== Segment start ==

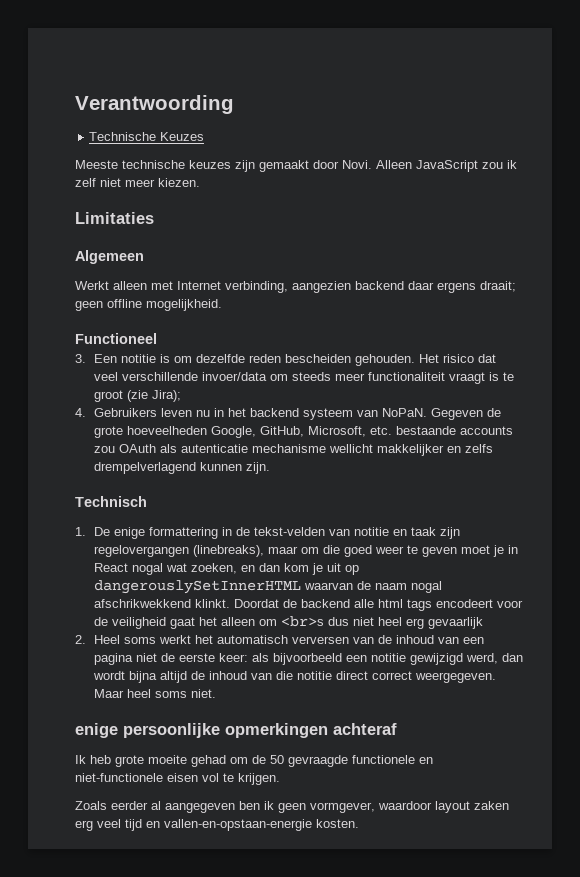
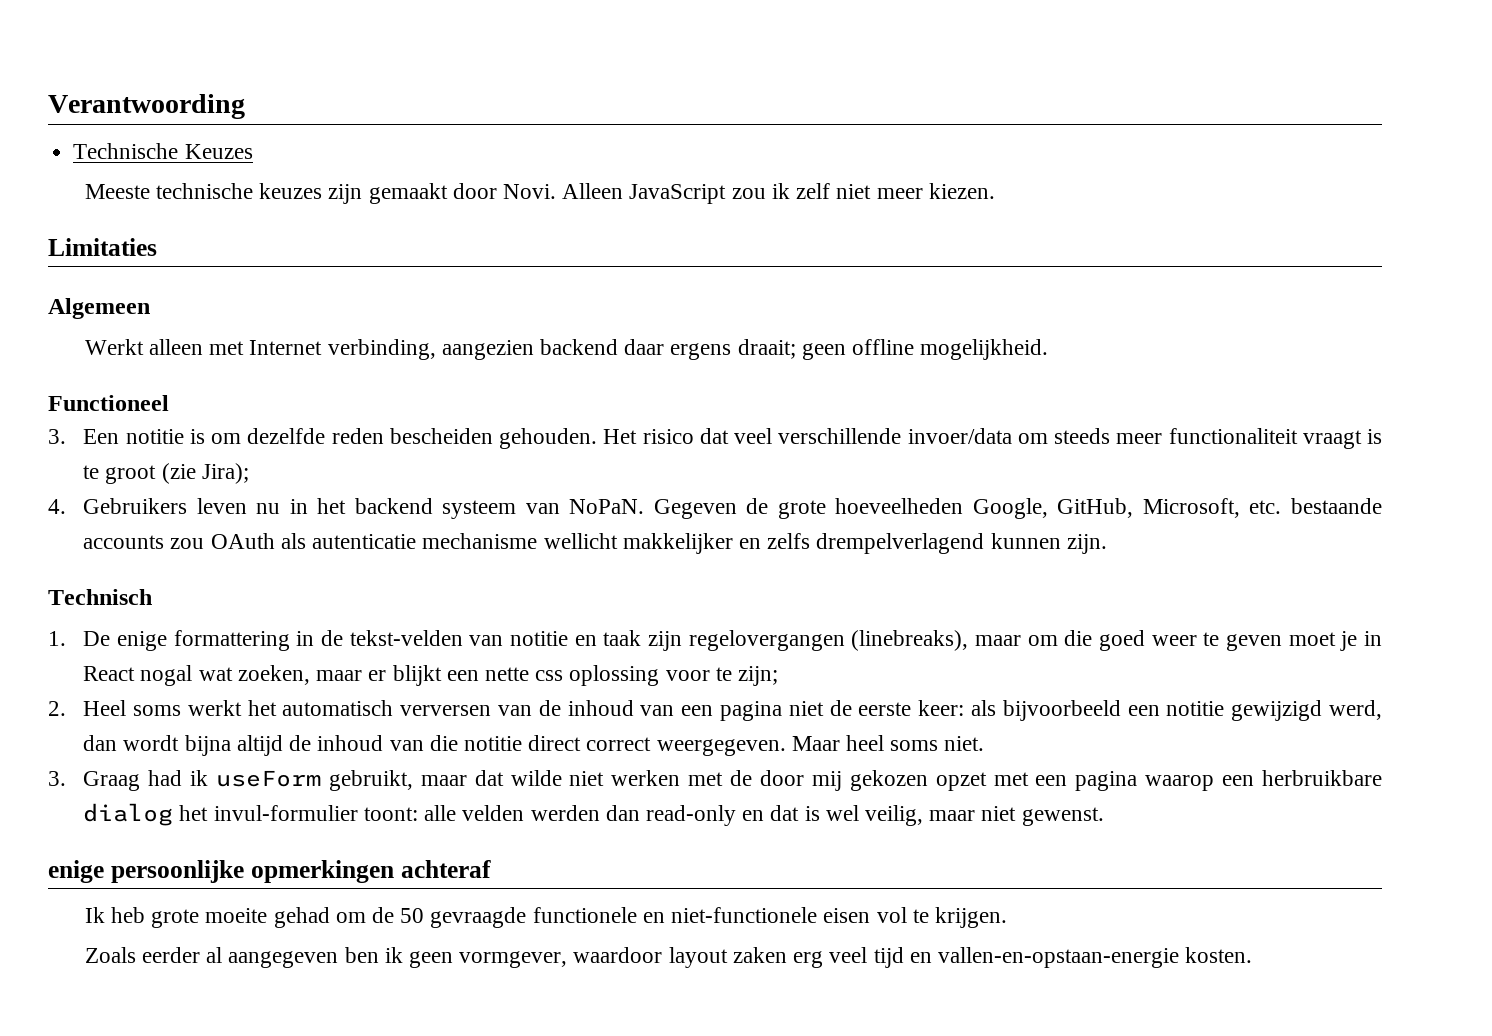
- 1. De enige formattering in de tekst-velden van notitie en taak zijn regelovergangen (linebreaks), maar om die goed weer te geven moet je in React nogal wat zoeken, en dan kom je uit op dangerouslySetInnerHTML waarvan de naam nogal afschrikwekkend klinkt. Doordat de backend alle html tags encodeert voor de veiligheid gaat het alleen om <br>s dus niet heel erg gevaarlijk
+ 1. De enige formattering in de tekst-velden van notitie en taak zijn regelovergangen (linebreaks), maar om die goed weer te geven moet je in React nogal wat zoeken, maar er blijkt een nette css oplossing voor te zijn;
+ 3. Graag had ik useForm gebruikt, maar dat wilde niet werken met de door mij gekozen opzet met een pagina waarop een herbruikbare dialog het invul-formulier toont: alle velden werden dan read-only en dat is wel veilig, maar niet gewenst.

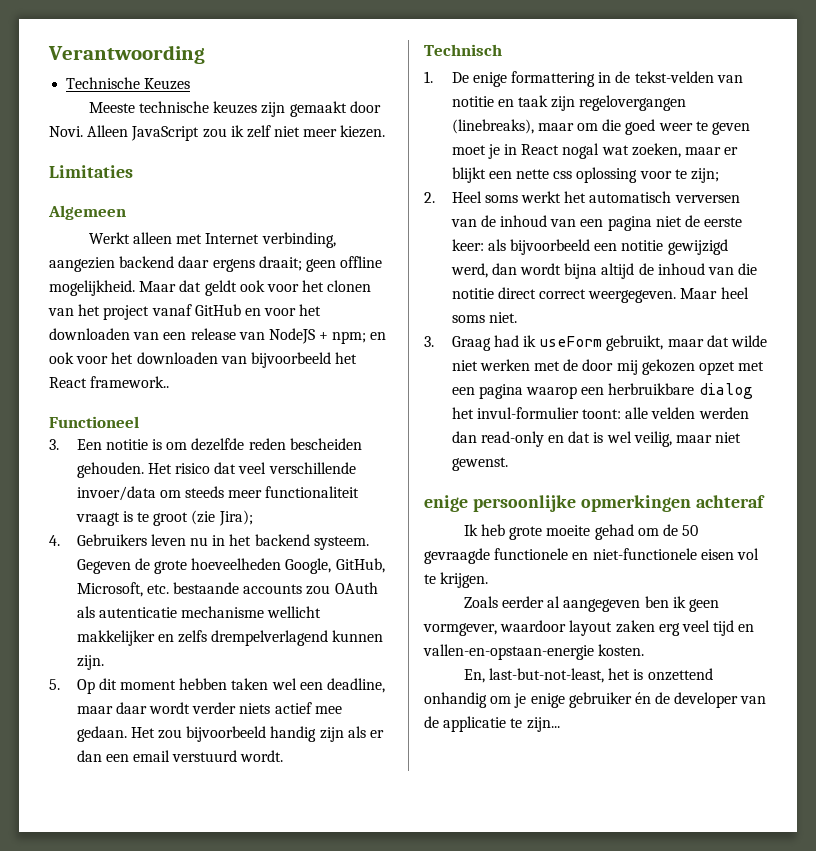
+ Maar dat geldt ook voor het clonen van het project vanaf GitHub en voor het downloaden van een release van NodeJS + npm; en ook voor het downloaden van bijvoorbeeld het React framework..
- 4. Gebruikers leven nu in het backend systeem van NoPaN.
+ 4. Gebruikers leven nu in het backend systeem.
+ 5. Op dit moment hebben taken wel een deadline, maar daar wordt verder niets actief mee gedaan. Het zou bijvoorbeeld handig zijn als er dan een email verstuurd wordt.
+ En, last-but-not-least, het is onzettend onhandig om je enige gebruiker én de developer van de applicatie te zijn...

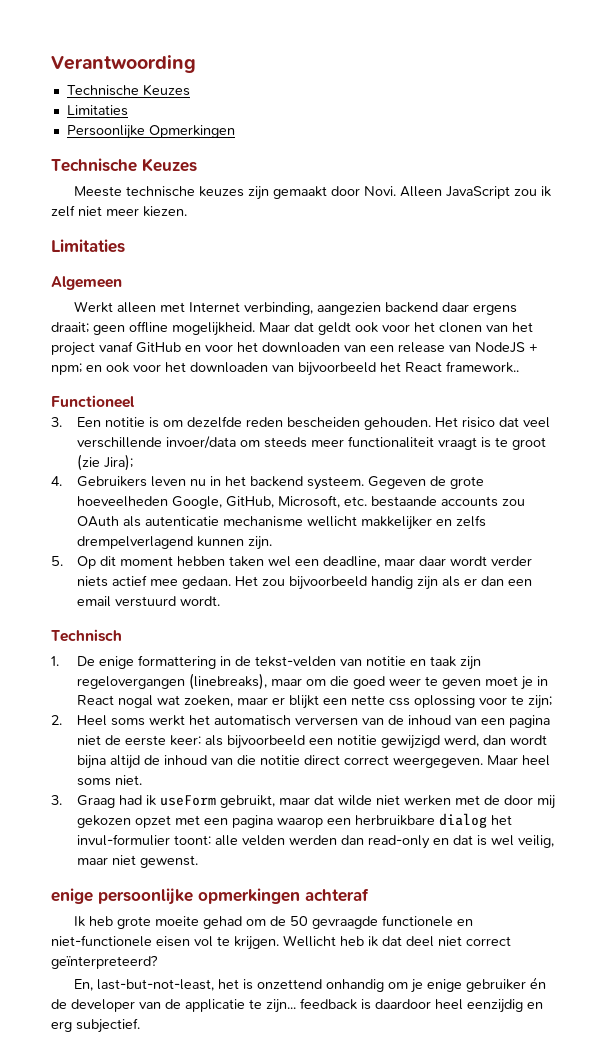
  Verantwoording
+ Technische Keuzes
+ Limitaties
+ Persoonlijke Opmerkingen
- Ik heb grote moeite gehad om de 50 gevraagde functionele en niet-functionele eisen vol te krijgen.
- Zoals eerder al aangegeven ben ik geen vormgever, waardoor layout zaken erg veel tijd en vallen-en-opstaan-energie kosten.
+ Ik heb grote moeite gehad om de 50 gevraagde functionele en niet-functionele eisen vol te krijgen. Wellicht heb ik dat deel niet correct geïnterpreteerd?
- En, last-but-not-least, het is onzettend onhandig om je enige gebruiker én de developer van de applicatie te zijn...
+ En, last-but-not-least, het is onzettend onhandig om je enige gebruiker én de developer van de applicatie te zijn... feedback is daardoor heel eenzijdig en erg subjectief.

== Segment end ==

Task to complete:
All lines above that contain "gevraagde" are required in the answer.

Finished task:
- Ik heb grote moeite gehad om de 50 gevraagde functionele en niet-functionele eisen vol te krijgen.
+ Ik heb grote moeite gehad om de 50 gevraagde functionele en niet-functionele eisen vol te krijgen. Wellicht heb ik dat deel niet correct geïnterpreteerd?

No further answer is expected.